What you should do → Write every record below out exactly; no images.

Revision tracking records →
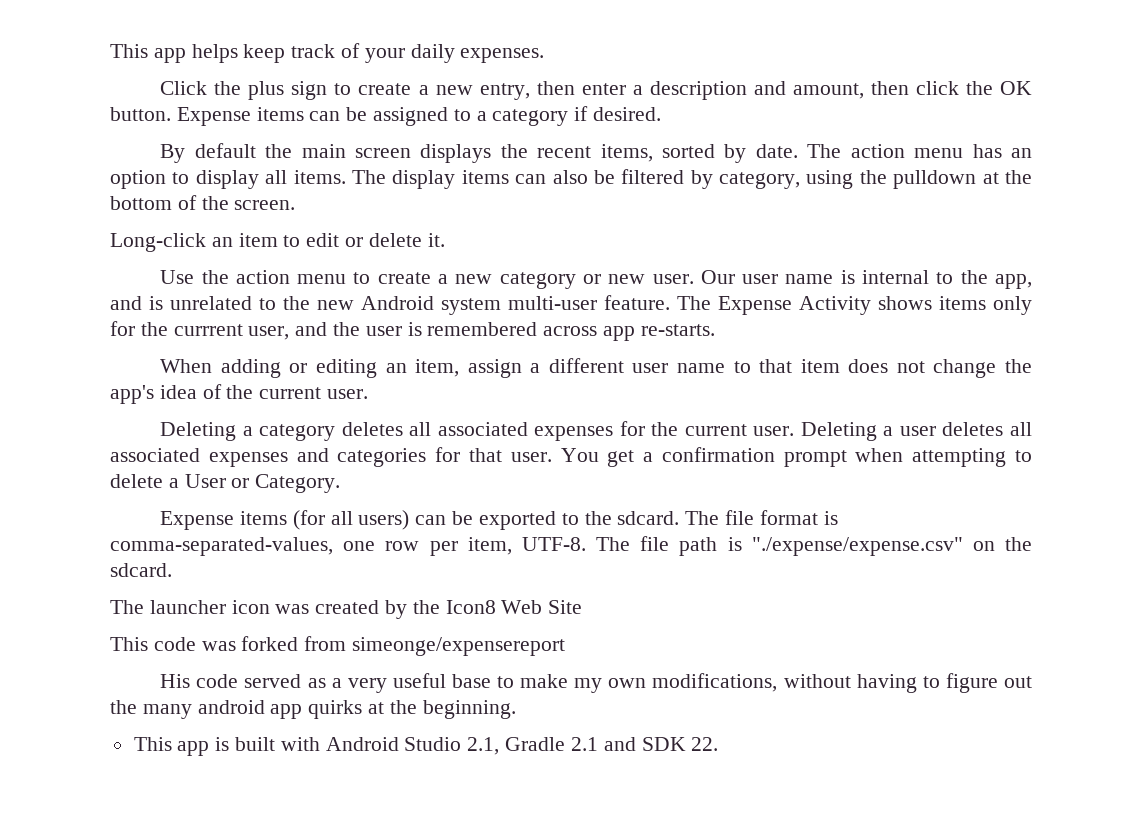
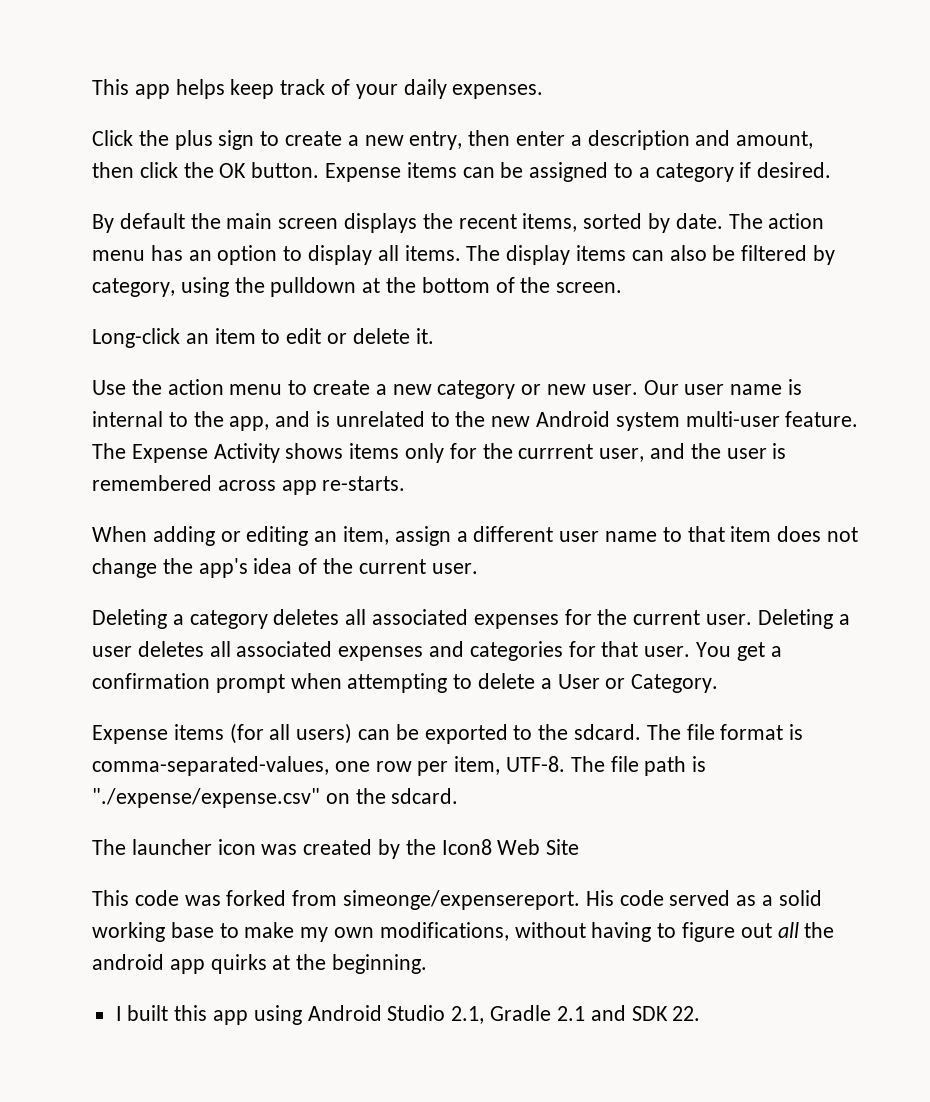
[352,637,566,656] simeonge/expensereport // -> [343,890,581,910] simeonge/expensereport.
[347,673,446,693] very useful -> [778,890,822,906] [92,922,165,942] solid working
[110,700,192,719] the many -> [777,922,835,938] all the
[133,737,320,756] This app is built with -> [115,1005,302,1025] I built this app using

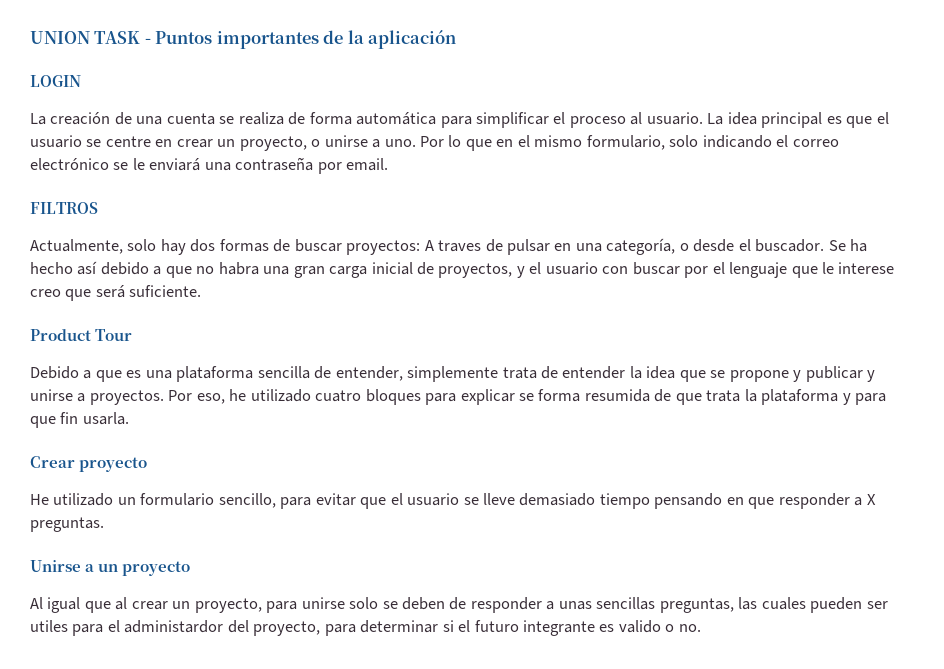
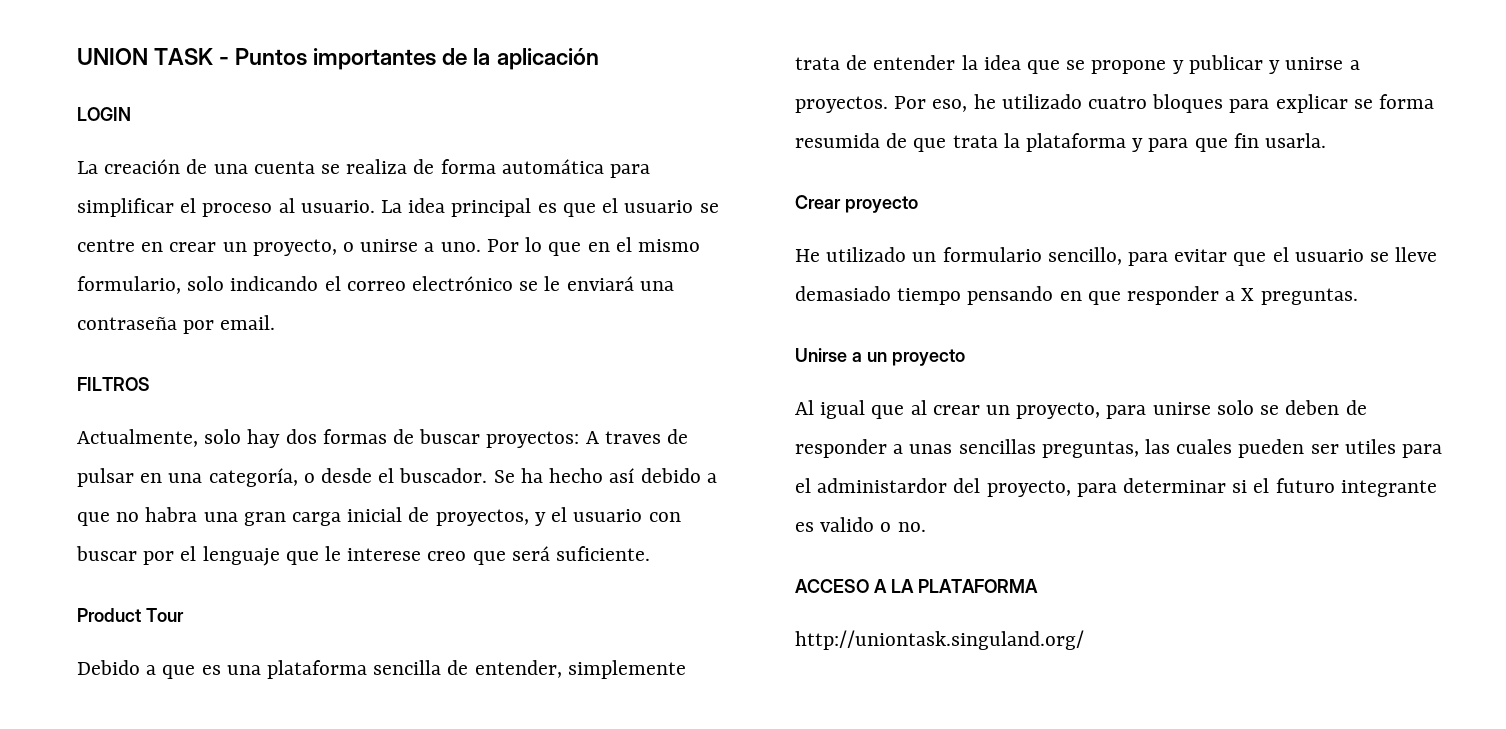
(701, 628) none -> [795,579,1038,593] [795,630,1084,650] // ACCESO A LA PLATAFORMA // http://uniontask.singuland.org/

Solution for this task →
[352,637,566,656] simeonge/expensereport // -> [343,890,581,910] simeonge/expensereport.
[347,673,446,693] very useful -> [778,890,822,906] [92,922,165,942] solid working
[110,700,192,719] the many -> [777,922,835,938] all the
[133,737,320,756] This app is built with -> [115,1005,302,1025] I built this app using

(701, 628) none -> [795,579,1038,593] [795,630,1084,650] // ACCESO A LA PLATAFORMA // http://uniontask.singuland.org/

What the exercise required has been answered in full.